Mediterranean Half-Flatbread with Roasted Eggplant and Tahini
Warm half-flatbreads topped with smoky roasted eggplant, creamy tahini sauce, and fresh herbs for a satisfying vegetarian meal. This mediterranean-inspired vegetarian (vegetarian, mediterranean) ready in about 40 minutes pairs large (about 8-inch diameter) flatbread, divided olive oil, divided kosher salt for a weeknight-friendly dinner that comes together with one pan and minimal cleanup. Each serving lands at about 420 calories and feeds 1, so it slots cleanly into a weekly meal plan and pairs well with a quick salad or grain on the side. Tap "Plan a meal with the AI" below to drop this recipe into your week and send the ingredients straight to Instacart. Nutrition values are approximate, calculated from USDA FoodData Central (fdc.nal.usda.gov) — verify against ingredient labels for any health-driven dietary plan.
Ingredients
- 1 large (about 8-inch diameter) flatbread
- 1 medium (about 1 lb), cut into 1/2-inch cubes eggplant
- 3 tbsp, divided olive oil
- 1 tsp, divided kosher salt
- 1/2 tsp black pepper
- 3 tbsp tahini
- 1 tbsp lemon juice
- 1 small, minced garlic clove
- 2 tbsp water
- 2 tbsp, chopped fresh parsley
- 2 tbsp pomegranate seeds
Instructions
- Step 1: Preheat oven to 425°F. Toss 1 lb cubed eggplant with 2 tbsp olive oil, 1/2 tsp kosher salt, and 1/2 tsp black pepper on a rimmed baking sheet; spread evenly.
- Step 2: Roast eggplant for 25-30 minutes, stirring halfway, until soft and golden brown with crispy edges.

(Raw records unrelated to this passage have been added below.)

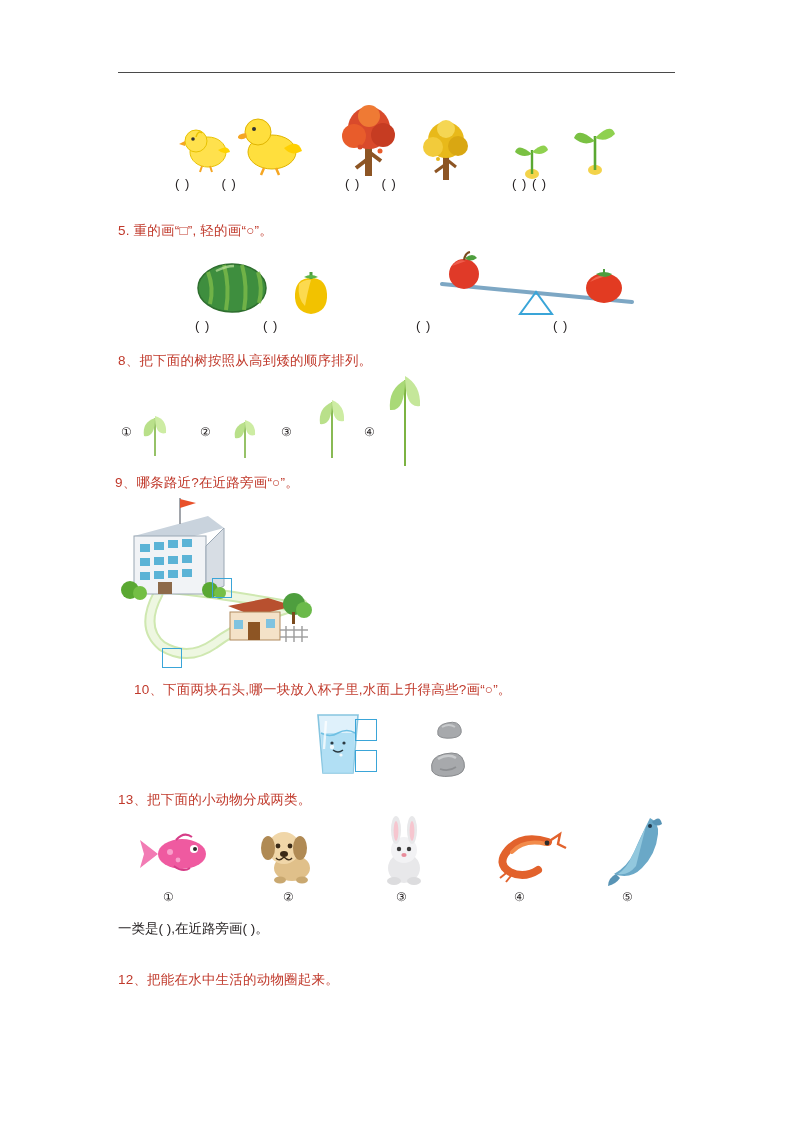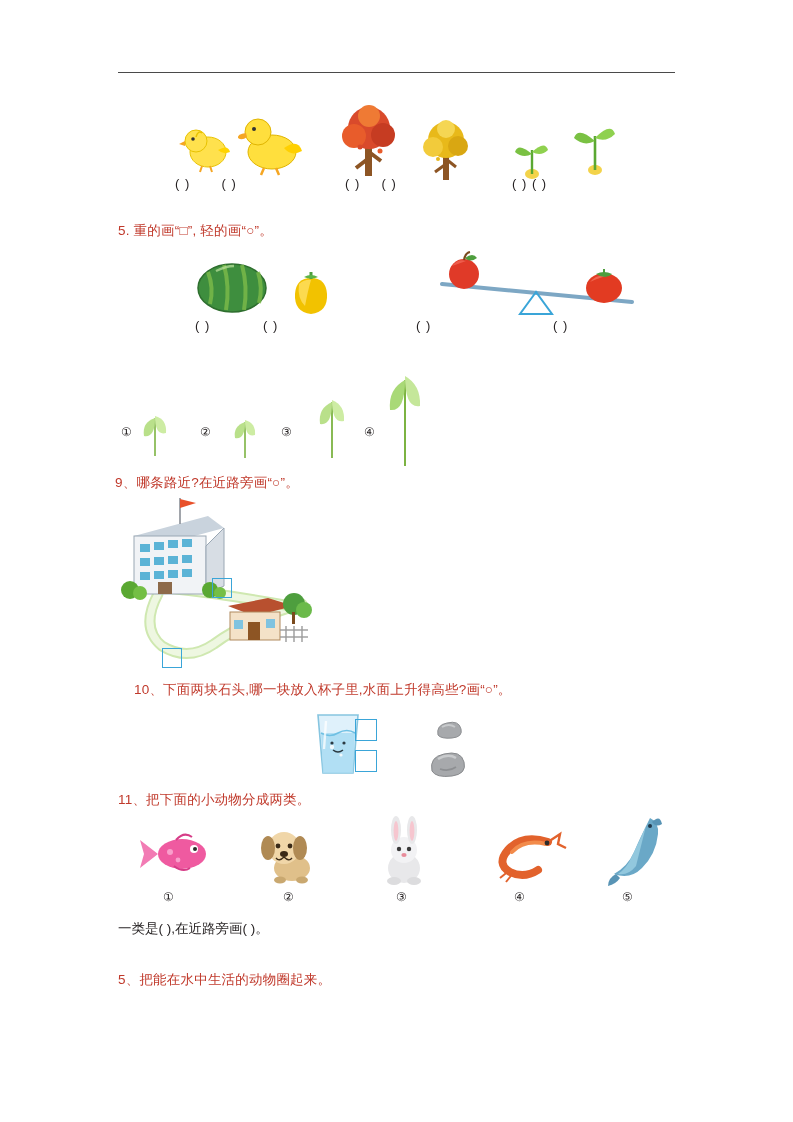"8、把下面的树按照从高到矮的顺序排列。" div.q-text { html: none -> <div>8、把下面的树按照从高到矮的顺序排列。</div> }
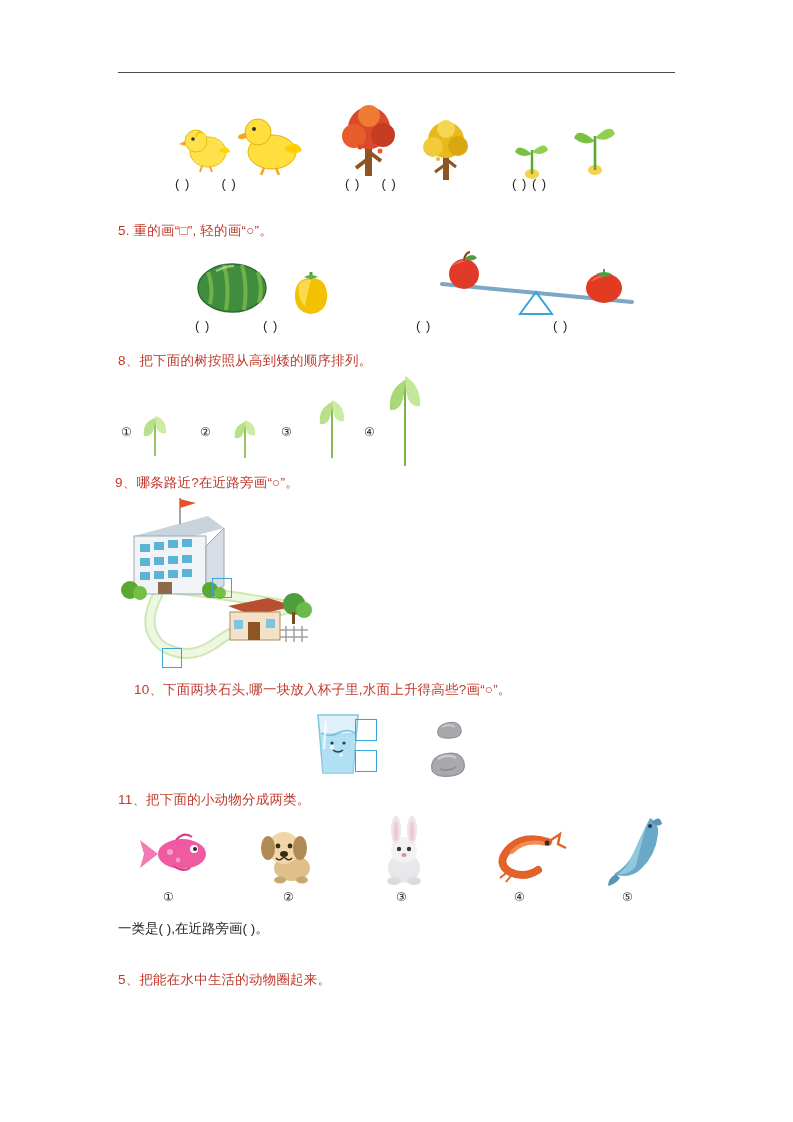"11、把下面的小动物分成两类。" div.q-text { text: 11 -> 13 }
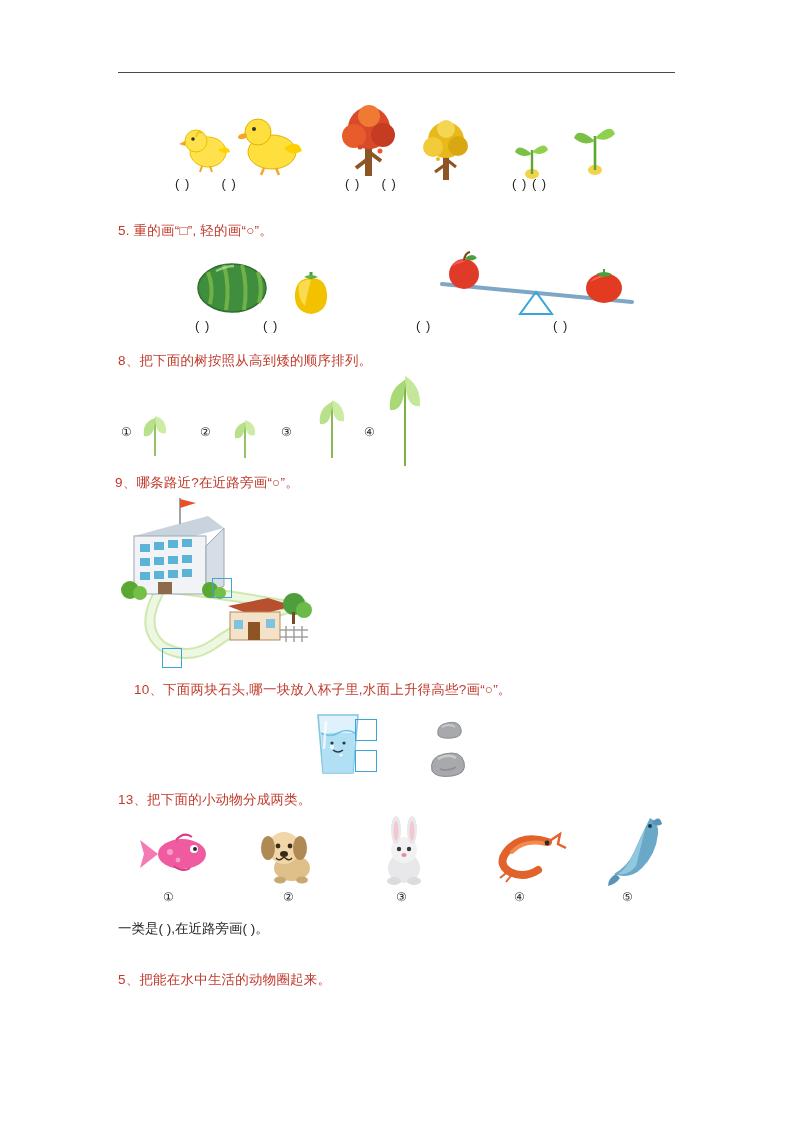"5、把能在水中生活的动物圈起来。" div.q-text { text: 5 -> 12 }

- Step 3: While eggplant roasts, mix 3 tbsp tahini, 1 tbsp lemon juice, 1 small minced garlic clove, 2 tbsp water, and 1/2 tsp kosher salt in a small bowl until smooth and pourable.
- Step 4: Warm 1 flatbread in a dry skillet over medium heat for 1-2 minutes per side until pliable and slightly toasted.
- Step 5: Drizzle 1 tbsp olive oil evenly over the flatbread, then spread the roasted eggplant evenly on half of the flatbread.
- Step 6: Drizzle tahini sauce over the eggplant, sprinkle 2 tbsp chopped fresh parsley and 2 tbsp pomegranate seeds on top, then fold the flatbread in half and serve warm.
Equipment for this recipe
Top-rated tools to make this recipe successfully.
Frequently asked questions
How long does Mediterranean Half-Flatbread with Roasted Eggplant and Tahini take to make?
Total time is about 40 minutes (10 min prep + 30 min cook). Most home cooks find this fits comfortably into a weeknight; double the batch on Sunday for two dinners.
How do I store leftover Mediterranean Half-Flatbread with Roasted Eggplant and Tahini?
Cool to room temperature within 2 hours, then store in an airtight container in the fridge for up to 4 days. Reheat covered in a 350°F oven for 10-12 minutes, or microwave at 70% power in 60-second bursts to keep divided olive oil from drying out.
Can I substitute ingredients in Mediterranean Half-Flatbread with Roasted Eggplant and Tahini?
Yes — most ingredients in this recipe have flexible swaps. For oil, use any neutral high-smoke-point oil (avocado, grapeseed, refined coconut). For aromatics, dried herbs at ⅓ the volume of fresh work in a pinch. The full ingredient list is shoppable on Instacart so you can see substitutes in real time.
How do I scale Mediterranean Half-Flatbread with Roasted Eggplant and Tahini for a different number of people?
The recipe is written for 1 servings. Multiply each ingredient by (your serving target / 1). Cook time stays roughly the same up to 2x; for 3-4x batches, switch from a skillet to a sheet pan or stockpot so the food isn't crowded — overcrowding steams instead of browns.
Is Mediterranean Half-Flatbread with Roasted Eggplant and Tahini vegetarian?
Yes — this recipe is tagged vegetarian based on its ingredient list. Always cross-check labels for packaged ingredients (sauces, broths, condiments) since formulations vary by brand.